L’installation est juste magnifique. La lumière pensée par Laïs Foulc est un bijou. Douze cercles de chaises sont alignés dans la grande salle du T2G vidée de ses sièges. Au centre de chaque rond se trouve un carré de lumière comme un feu de camp du XXIe siècle. Face à face, le travail de vidéo de Louise Hémon fait défiler des focus sur des statues qui symbolisent la justice.
La mise en scène parfaite d’Emilie Rousset fait le reste. Depuis quelques mois, les chorégraphes et les metteurs en scène contemporains utilisent le son dans leurs pièces d’une façon complètement neuve. Dans un geste très moderne, le public est ici casqué.
Nous allons où nous voulons, nous nous asseyons autour d’un intervenant dont nous connaissons le nom et la fonction : Emile Duport, un militant « pro-vie », Camille Froidevaux-Metterie, philosophe, Christine Delphy, sociologue, co-fondatrice du MLF, René Frydman, spécialiste de la reproduction, Marielle Issartel, chef monteuse, Jean-Yves le Naour, historien, Myriam Paris, spécialiste du contrôle des naissances à la Réunion, Véronique Séhier, co-présidente du planning familial, Claude Servan-Schreiber, témoin au procès, Véronique Champeil-Desplats, responsable du Centre de recherches et d’études sur les droits fondamentaux, Françoise Fabian, comédienne, témoin au procès, et Marie Bardet, danseuse, militante pour le droit à l’avortement en Argentine.
Il faut tout d’abord apporter quelques clés de lecture car cette performance demande d’accepter d’être un peu perdu.
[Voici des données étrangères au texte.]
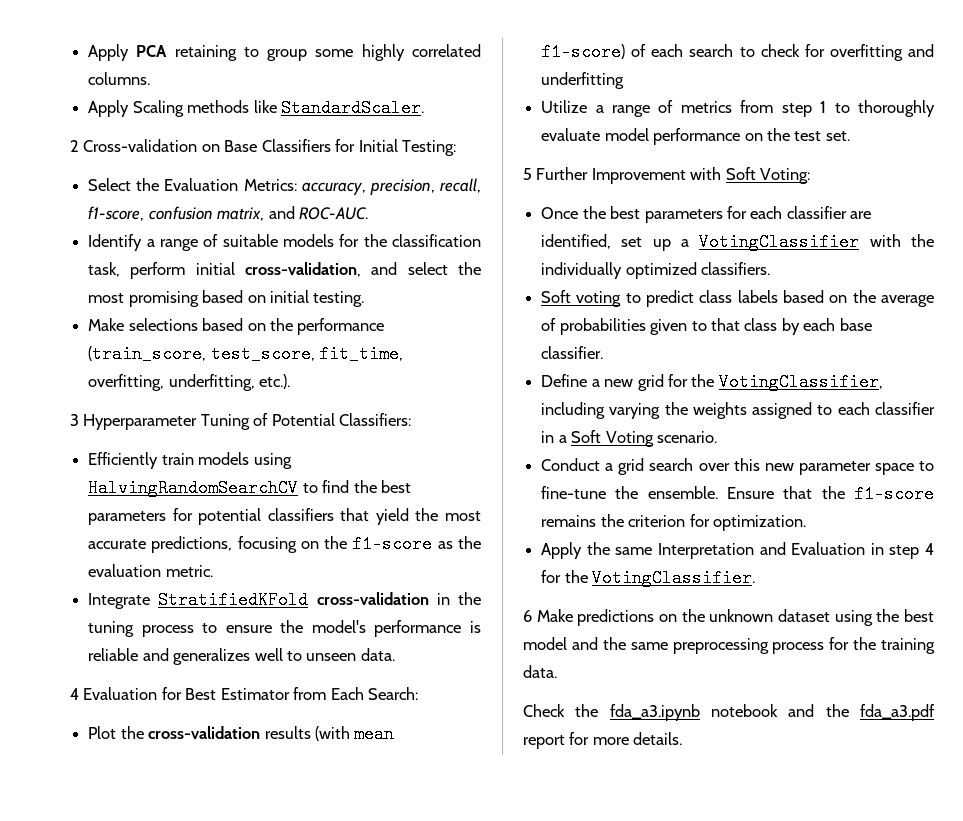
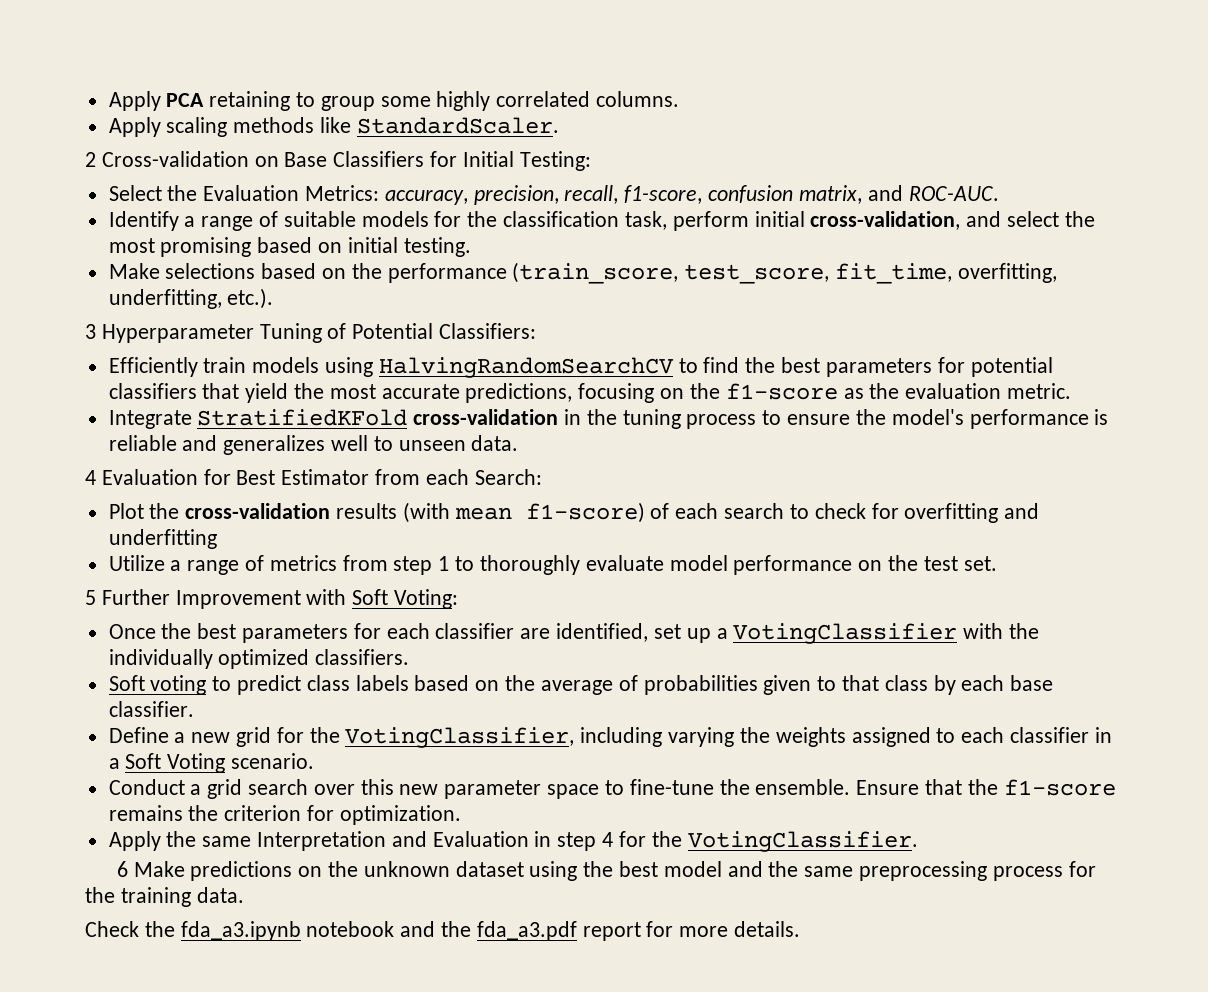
- Apply Scaling methods like StandardScaler.
+ Apply scaling methods like StandardScaler.
- 4 Evaluation for Best Estimator from Each Search:
+ 4 Evaluation for Best Estimator from each Search:

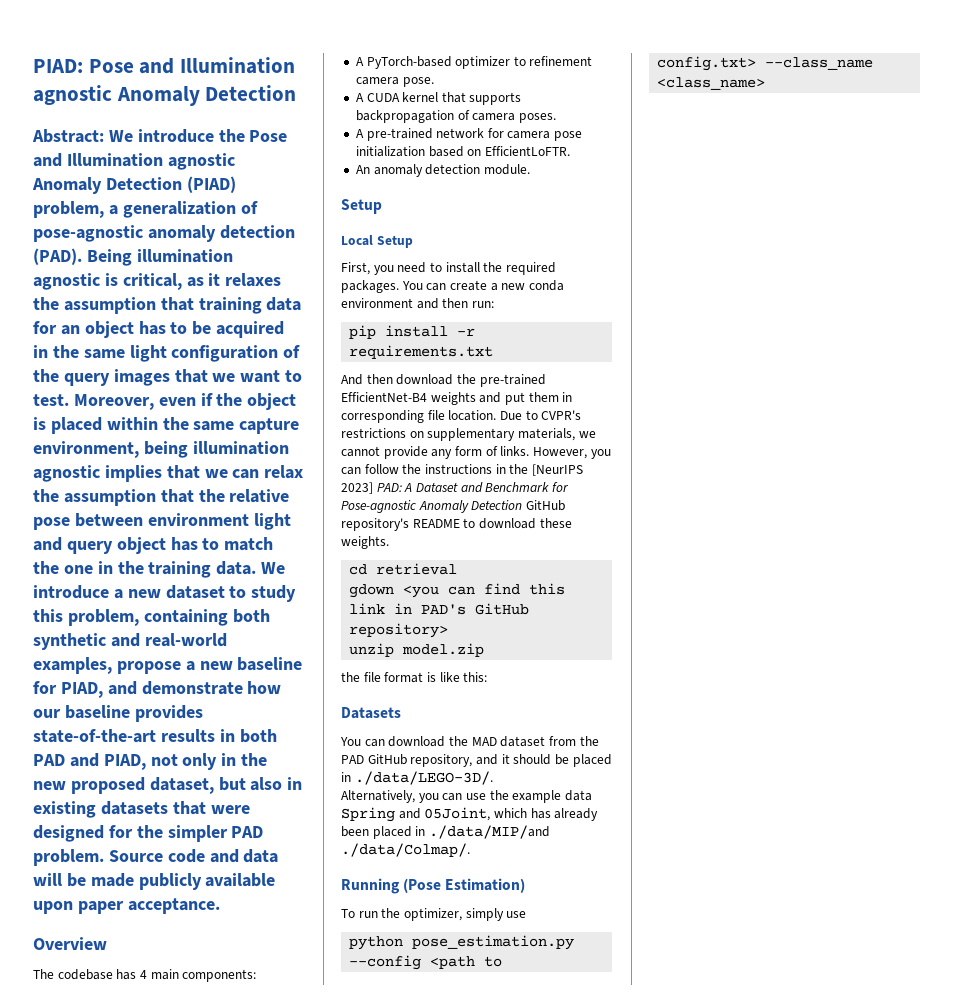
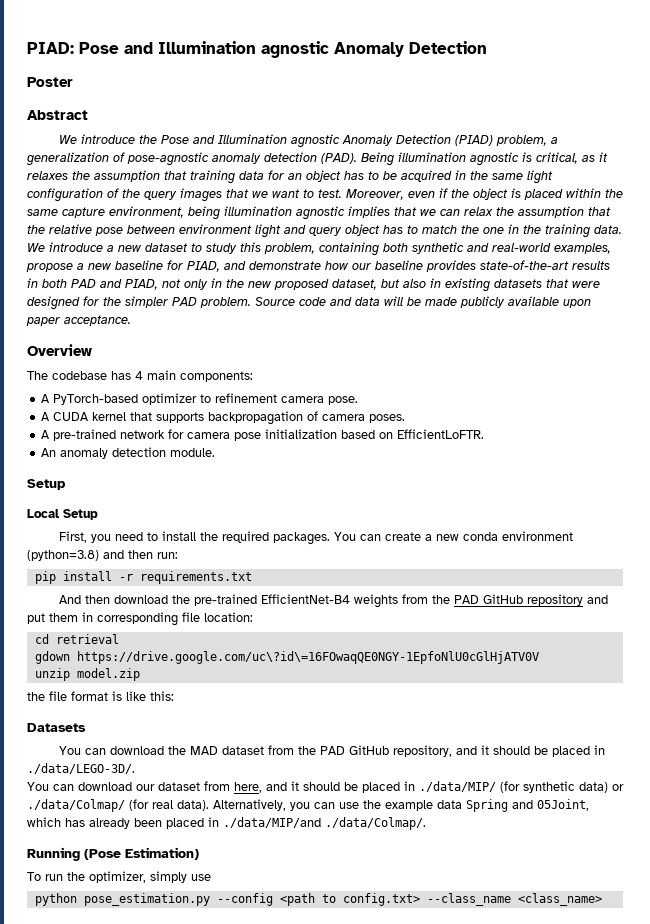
- Abstract: We introduce the Pose and Illumination agnostic Anomaly Detection (PIAD) problem, a generalization of pose-agnostic anomaly detection (PAD).
+ Poster
+ Abstract
+ We introduce the Pose and Illumination agnostic Anomaly Detection (PIAD) problem, a generalization of pose-agnostic anomaly detection (PAD).
- You can create a new conda environment and then run:
+ You can create a new conda environment (python=3.8) and then run:
- And then download the pre-trained EfficientNet-B4 weights and put them in corresponding file location. Due to CVPR's restrictions on supplementary materials, we cannot provide any form of links. However, you can follow the instructions in the [NeurIPS 2023] PAD: A Dataset and Benchmark for Pose-agnostic Anomaly Detection GitHub repository's README to download these weights.
+ And then download the pre-trained EfficientNet-B4 weights from the PAD GitHub repository and put them in corresponding file location:
  cd retrieval
- gdown <you can find this link in PAD's GitHub repository>
+ gdown https://drive.google.com/uc\?id\=16FOwaqQE0NGY-1EpfoNlU0cGlHjATV0V
+ You can download our dataset from here, and it should be placed in ./data/MIP/ (for synthetic data) or ./data/Colmap/ (for real data).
Il faut un premier temps pour comprendre que les noms qui sont affichés sur les cartels devant les cercles ne sont pas les personnes qui vont venir nous parler. Ensuite il faut un second temps pour comprendre que dans les oreillettes des comédiens, la voix du témoin est, elle, bien réelle. Ce n’en est pas une pièce documentaire pour autant, car les textes dits sont des montages. Nous sommes au théâtre.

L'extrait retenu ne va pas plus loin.